▸ **Exercise brief**
Exactly the lines from the one with "- 4. Set environment" to the end of the entries should appear in your answer, retyped word for word.
=====
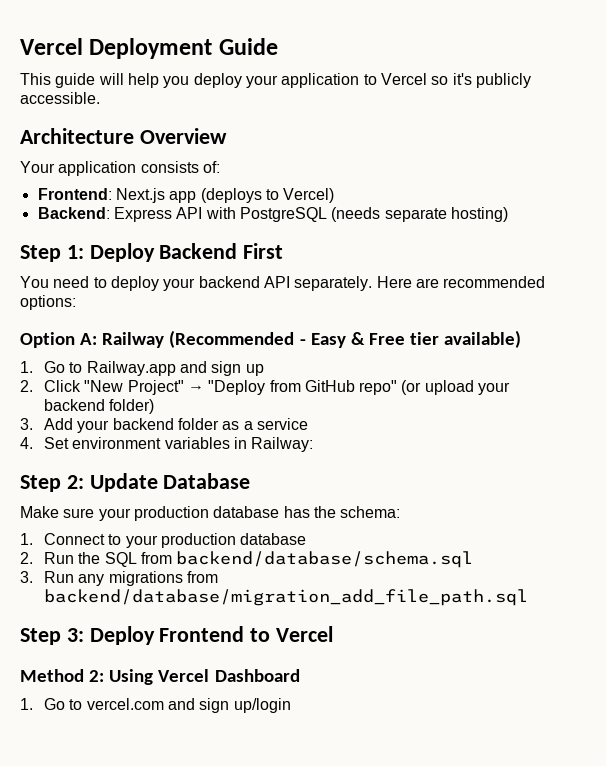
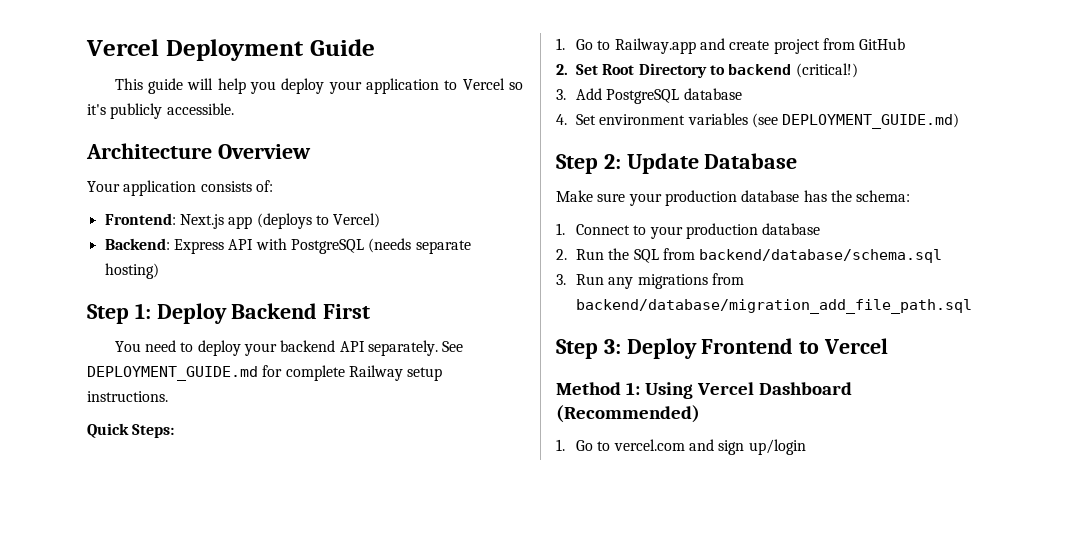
- Here are recommended options:
- Option A: Railway (Recommended - Easy & Free tier available)
+ See DEPLOYMENT_GUIDE.md for complete Railway setup instructions.
+ Quick Steps:
- 1. Go to Railway.app and sign up
- 2. Click "New Project" → "Deploy from GitHub repo" (or upload your backend folder)
- 3. Add your backend folder as a service
+ 1. Go to Railway.app and create project from GitHub
+ 2. Set Root Directory to backend (critical!)
+ 3. Add PostgreSQL database
- 4. Set environment variables in Railway:
+ 4. Set environment variables (see DEPLOYMENT_GUIDE.md)
- Method 2: Using Vercel Dashboard
+ Method 1: Using Vercel Dashboard (Recommended)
=====
▸ **Output of the exercise**
- 4. Set environment variables in Railway:
+ 4. Set environment variables (see DEPLOYMENT_GUIDE.md)
- Method 2: Using Vercel Dashboard
+ Method 1: Using Vercel Dashboard (Recommended)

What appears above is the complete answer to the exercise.